Notes: ǂvariables with negative coefficients; +clinically irrelevant variables.

Two logistic regressions were fitted on the training dataset using the two sets of selected variables, and simple score systems were developed using the regression coefficients and reference values. The scores are shown in Supplementary material, Tables S1 and S2. The first non-invasive score system included age (3 points), waist circumference (5 points), hypertension (2 points), family history of diabetes (3 points), high cholesterol (2 points), and MI (3 points). The score range was from 0 to 18 points. The points distribution of the four variables in the second non-invasive score system was the same as that of the first system, and the score ranged from 0 to 13 points.

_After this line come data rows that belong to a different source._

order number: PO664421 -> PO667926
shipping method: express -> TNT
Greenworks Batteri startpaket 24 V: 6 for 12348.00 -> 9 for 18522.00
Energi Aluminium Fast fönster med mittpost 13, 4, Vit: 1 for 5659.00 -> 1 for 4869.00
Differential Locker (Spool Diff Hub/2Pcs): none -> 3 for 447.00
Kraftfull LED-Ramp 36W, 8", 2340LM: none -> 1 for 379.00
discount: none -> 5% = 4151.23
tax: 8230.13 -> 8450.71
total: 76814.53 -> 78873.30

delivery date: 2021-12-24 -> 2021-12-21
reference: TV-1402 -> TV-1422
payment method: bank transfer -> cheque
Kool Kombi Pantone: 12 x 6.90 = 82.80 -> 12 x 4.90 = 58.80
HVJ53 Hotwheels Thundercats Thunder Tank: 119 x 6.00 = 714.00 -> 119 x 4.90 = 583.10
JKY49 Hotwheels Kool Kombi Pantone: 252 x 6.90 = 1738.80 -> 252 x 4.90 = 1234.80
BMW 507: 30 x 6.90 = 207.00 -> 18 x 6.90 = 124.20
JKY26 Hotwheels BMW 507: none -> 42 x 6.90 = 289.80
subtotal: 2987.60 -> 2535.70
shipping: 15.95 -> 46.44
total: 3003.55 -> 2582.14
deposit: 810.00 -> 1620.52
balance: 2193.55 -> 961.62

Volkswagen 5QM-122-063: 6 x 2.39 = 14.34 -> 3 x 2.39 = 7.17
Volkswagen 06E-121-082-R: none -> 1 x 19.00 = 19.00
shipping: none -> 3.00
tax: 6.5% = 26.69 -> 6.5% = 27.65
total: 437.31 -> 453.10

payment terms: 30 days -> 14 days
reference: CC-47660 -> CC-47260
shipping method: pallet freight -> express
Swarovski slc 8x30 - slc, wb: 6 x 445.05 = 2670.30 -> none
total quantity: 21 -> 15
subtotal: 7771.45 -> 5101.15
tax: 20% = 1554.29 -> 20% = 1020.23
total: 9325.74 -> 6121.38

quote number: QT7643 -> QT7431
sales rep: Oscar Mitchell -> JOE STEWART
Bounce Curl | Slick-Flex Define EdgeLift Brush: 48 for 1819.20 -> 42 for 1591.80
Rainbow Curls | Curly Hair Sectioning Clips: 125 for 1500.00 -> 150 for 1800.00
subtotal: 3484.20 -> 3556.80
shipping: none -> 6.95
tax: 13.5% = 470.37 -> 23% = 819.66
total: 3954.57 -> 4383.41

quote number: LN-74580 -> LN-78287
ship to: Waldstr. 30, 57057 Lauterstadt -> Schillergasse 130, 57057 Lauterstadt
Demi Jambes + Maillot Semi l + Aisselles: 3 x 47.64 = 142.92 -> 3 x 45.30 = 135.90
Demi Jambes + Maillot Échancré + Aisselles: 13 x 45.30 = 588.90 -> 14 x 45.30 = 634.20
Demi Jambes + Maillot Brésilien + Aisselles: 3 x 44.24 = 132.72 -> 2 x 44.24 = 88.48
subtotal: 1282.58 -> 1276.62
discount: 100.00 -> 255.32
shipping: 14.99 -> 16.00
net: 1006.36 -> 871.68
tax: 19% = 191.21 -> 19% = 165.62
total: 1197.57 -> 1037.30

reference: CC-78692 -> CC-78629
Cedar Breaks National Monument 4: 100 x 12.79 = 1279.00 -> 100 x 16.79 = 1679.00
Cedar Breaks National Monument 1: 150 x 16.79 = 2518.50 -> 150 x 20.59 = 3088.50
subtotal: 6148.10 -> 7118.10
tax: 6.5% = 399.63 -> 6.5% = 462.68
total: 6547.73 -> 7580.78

Many non-invasive score systems have been derived from other populations in Eastern Asian8,10,12,13,37 and Western countries.9,14,15,38 The score systems were summarized in Supplementary material Tables S4S12. The risk factors often included in these score systems are age, sex, BMI, WC, family history of diabetes, hypertension, antihypertension medicine, physical activities, and smoking. These models were applied in our dataset; the training data were used to determine the cutoff value, and the testing data were used to evaluate the models. The resulting predictions using the testing data are summarized in Supplementary material, Table S3. With an optimal cutoff value of 32, the Chinese diabetes risk score had the highest AUC (0.714) and Youden index (0.316). The prediction results for our new score systems are also summarized in Table S3. The optimal cutoff values were 8 and 4, respectively. The AUCs and Youden indexes were a little worse than the Chinese diabetes risk score but better than all other score systems. However, by comparing the AUCs of our new score systems with that of the Chinese diabetes risk score using a bootstrap test, we found that the differences were not significant at a significance level of 0.05 (p-values equal to 0.4742 and 0.2359, respectively). Similarly, by comparing the Youden indexes of our new score systems with that of the Chinese diabetes risk score using the statistical test proposed by Chen and colleagues,39 we found that the differences were also not significant at a significance level of 0.05 (p-values equal to 0.3331 and 0.3896, respectively). Hence, our new score systems are compatible with all other existing score systems in our dataset. Comparison of sensitivities and specificities for these scores can be found in Supplementary material Figure S1.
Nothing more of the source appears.